10th Secretary of Foreign Affairs
- In office July 1963 – May 9, 1964
- President: Diosdado Macapagal
- Preceded by: Emmanuel Pelaez
- Succeeded by: Mauro Mendez

12th President of the University of the Philippines
- In office 1969–1975
- Preceded by: Carlos P. Romulo
- Succeeded by: Onofre Corpuz

Chairman of the United Nations Commission on Human Rights
- In office 1966–1966

Personal details
- Born: Salvador Ponce Lopez May 27, 1911 Currimao, Ilocos Norte, Philippine Islands
- Died: October 18, 1993 (aged 82) Manila, Philippines
- Alma mater: University of the Philippines Manila (BA, MA)

= Salvador P. Lopez =

Filipino politician and academic administrator

Salvador Ponce Lopez (May 27, 1911 - October 18, 1993) was a Filipino writer, journalist, educator, diplomat and statesman.

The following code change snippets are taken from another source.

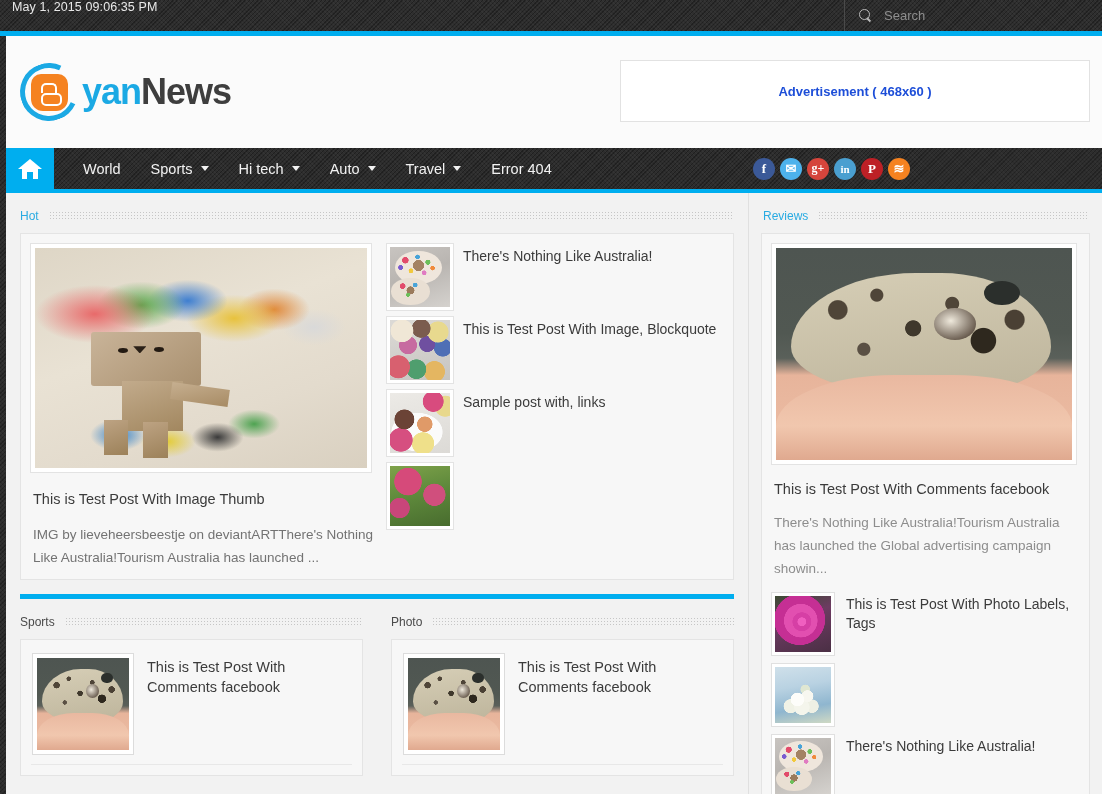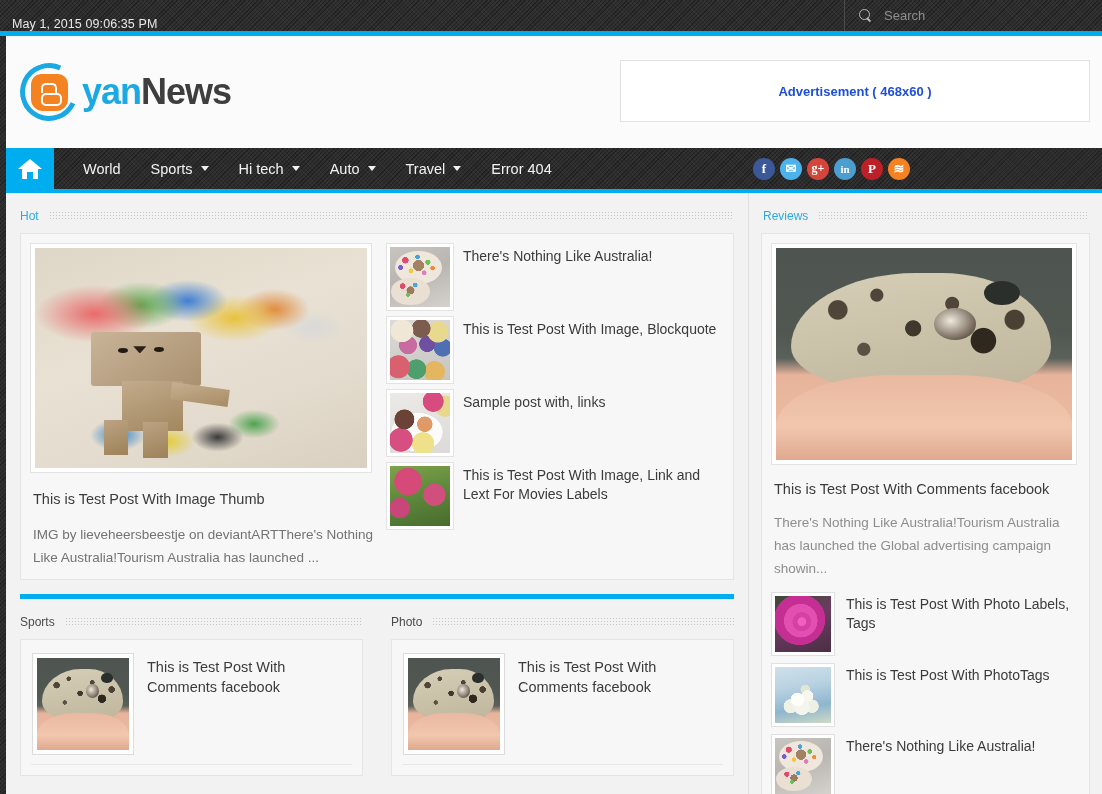"May 1, 2015 09:06:35 PM" .topbar { align-items: flex-end -> flex-start }
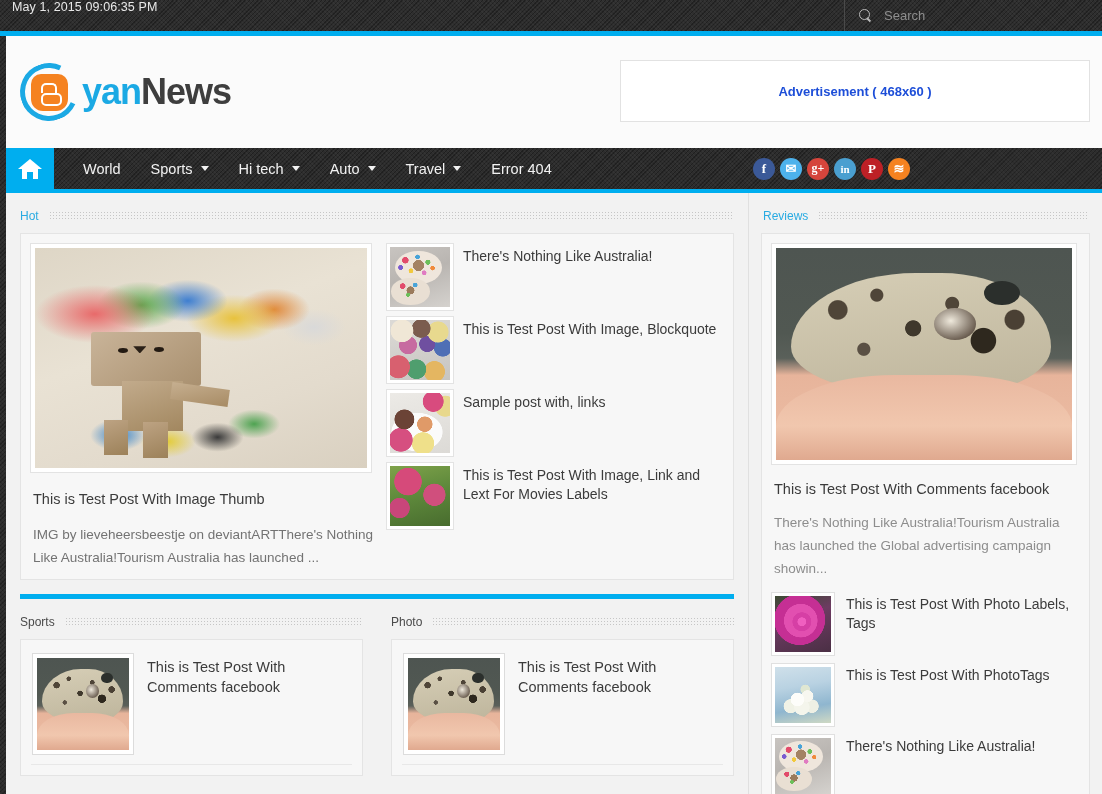"This is Test Post With Image, Link" div.hot-item-title { html: <div>This is Test Post With Image, Link and Lext For Movies Labels</div> -> none }
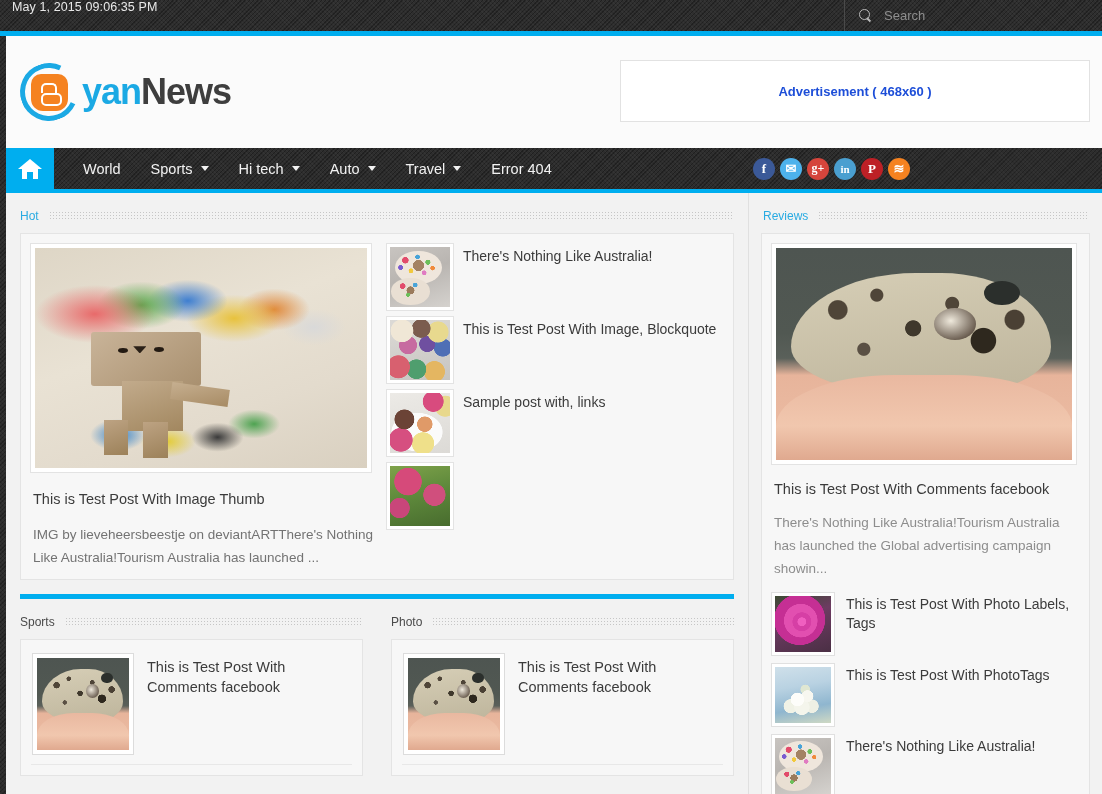"This is Test Post With PhotoTags" div.rev-item-title { html: <div>This is Test Post With PhotoTags</div> -> none }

He studied at the University of the Philippines (UP) and obtained a Bachelor of Arts degree in English in 1931 and a Master of Arts degree in Philosophy in 1933. At UP, he was drama critic for the Philippine Collegian and member of the Upsilon Sigma Phi fraternity. From 1933 to 1936, Lopez taught literature and journalism at the University of Manila. He also became a daily columnist and magazine editor of the Philippine Herald until World War II.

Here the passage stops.